它将根据最频繁程度从文件数目中产生术语。 i 采用了相同的程序。 在这两种情况下,花费了440毫秒。 但令人惊讶的是,在使用程序时,如在以下法典中使用阵列清单。

private ArrayList GenerateTerms(string[] docs)
{
    Dictionary<string, int> yy = new Dictionary<string, int>();
    ArrayList uniques = new ArrayList();

    for (int i = 0; i < docs.Length; i++)
    {
        string[] tokens = docs[i].Split(   );
        yy.Clear();
        for (int j = 0; j < tokens.Length; j++)
            {
                if (!yy.ContainsKey(tokens[j].ToString()))
                    yy.Add(tokens[j].ToString(), 1);
                else
                    yy[tokens[j].ToString()]++;
            }

            var sortedDict = (from entry in yy
                              orderby entry.Value descending
                              select entry).Take(20000).ToDictionary
                          (pair => pair.Key, pair => pair.Value);               

            foreach (string k in sortedDict.Keys)
            {                    
                if (!uniques.Contains(k)) 
                uniques.Add(k);
            }
        }            

        return uniques;            
    }  

它花费了350毫秒。 t光清单是否比清单和字典要慢? 请允许我以这种紧张态度来挽救我。

最佳回答

Your code does a lot of unnecessary work and uses inefficient data structures.

相反:

private List<string> GenerateTerms(string[] docs)
{
     var result = docs
         .SelectMany(doc => doc.Split(   )
                               .GroupBy(word => word)
                               .OrderByDescending(g => g.Count())
                               .Select(g => g.Key)
                               .Take(20000))
         .Distinct()
         .ToList();   
     return result;
}

内容提要

private List<string> GenerateTerms(string[] docs)
{
    return docs.SelectMany(doc => ProcessDocument(doc)).Distinct().ToList();
}

private IEnumerable<string> ProcessDocument(string doc)
{
    return doc.Split(   )
              .GroupBy(word => word)
              .OrderByDescending(g => g.Count())
              .Select(g => g.Key)
              .Take(10000);
}
问题回答

我喜欢马克的解决办法。 然而,我认为,如果你适当利用一名理论家的话,你会挤出更多的业绩。 够了,这非常快......

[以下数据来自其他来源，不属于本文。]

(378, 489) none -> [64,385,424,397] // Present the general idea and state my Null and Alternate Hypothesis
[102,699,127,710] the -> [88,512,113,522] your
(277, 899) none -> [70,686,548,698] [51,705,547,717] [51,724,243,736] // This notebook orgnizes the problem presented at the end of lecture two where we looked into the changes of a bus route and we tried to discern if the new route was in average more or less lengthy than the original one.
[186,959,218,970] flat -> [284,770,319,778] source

private static List<string> GenerateTerms(string[] docs)
{
    var termsDictionary = new Dictionary<string, int>();

    foreach (var doc in docs)
    {
        var terms = doc.Split(   );
        int uniqueTermsCount = 0;

        foreach (string term in terms)
        {
            if (termsDictionary.ContainsKey(term))
                termsDictionary[term]++;
            else
            {
                uniqueTermsCount++;
                termsDictionary[term] = 1;
            }
        }

        if (uniqueTermsCount >= 20000)
            break;
    }

    return (from entry in termsDictionary
                    orderby entry.Value descending
                    select entry.Key).ToList();
}

为作简要解释,<代码>术语/代码>有术语词典,每一术语的编号重复。 然后,Linq询问最终将按发生率排列的降级顺序。

<>>>>>

我添加了法典,将独一无二的术语数目限制在每只字20 000字。

Here are the benchmarking results...

  • 322 ms (Original)
  • 284 ms (Mark Byers solution)
  • 113 ms (Leveraging the Dictionary as above)

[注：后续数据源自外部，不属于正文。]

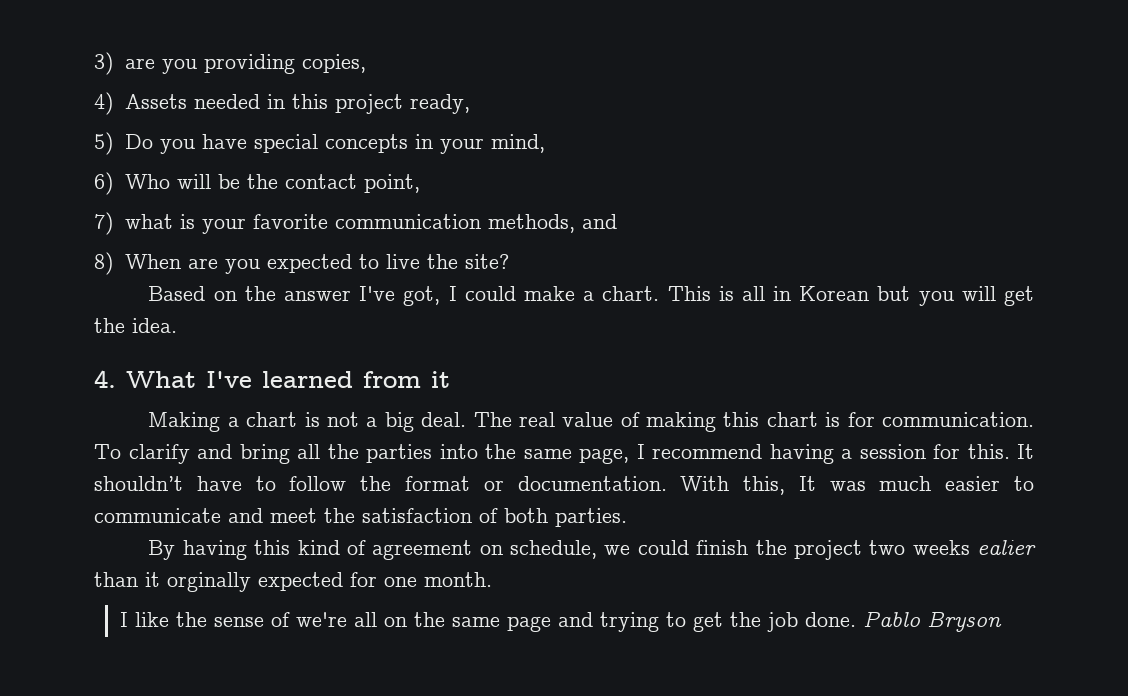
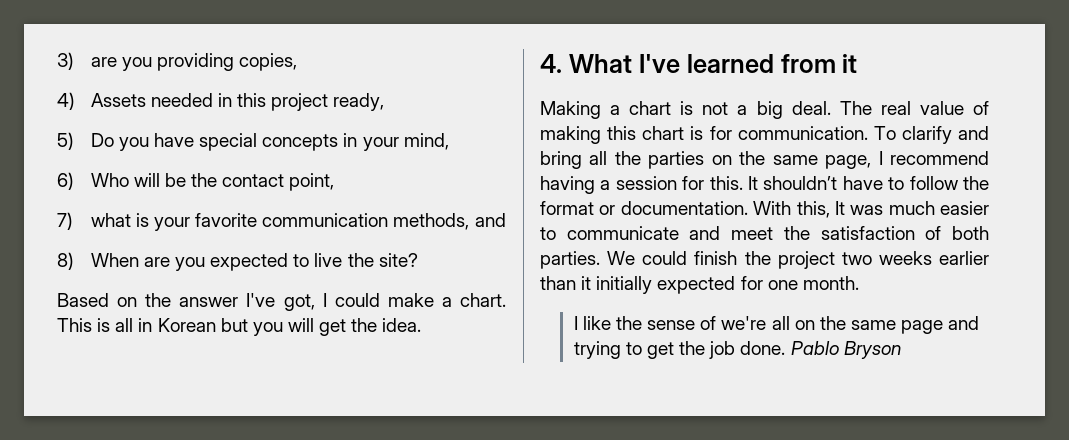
[439,444,478,459] into -> [711,155,732,165] on
[148,540,631,560] // By having this kind of agreement on schedule, we -> [607,251,636,265] We
[976,540,1036,555] ealier -> [939,251,989,265] earlier
[167,572,251,592] orginally -> [596,276,653,294] initially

下面是用于生成<条码>的代码I。 试验阵列......

static void Main(string[] args)
{
    string[] docs = new string[50000];

    for (int i = 0; i < docs.Length; i++)
    {
        docs[i] = "a man a plan a canal panama";
    }

    // warm up (don t time this)
    GenerateTermsOriginal(docs);

    Stopwatch sw = new Stopwatch();
    sw.Restart();
    var t1 = GenerateTermsOriginal(docs);
    sw.Stop();
    Console.WriteLine(sw.ElapsedMilliseconds + " ms");

    sw.Restart();
    var t2 = GenerateTermsLinq(docs);
    sw.Stop();
    Console.WriteLine(sw.ElapsedMilliseconds + " ms");

    sw.Restart();
    var t3 = GenerateTermsDictionary(docs);
    sw.Stop();
    Console.WriteLine(sw.ElapsedMilliseconds + " ms");
}




相关问题
Anyone feel like passing it forward?

I m the only developer in my company, and am getting along well as an autodidact, but I know I m missing out on the education one gets from working with and having code reviewed by more senior devs. ...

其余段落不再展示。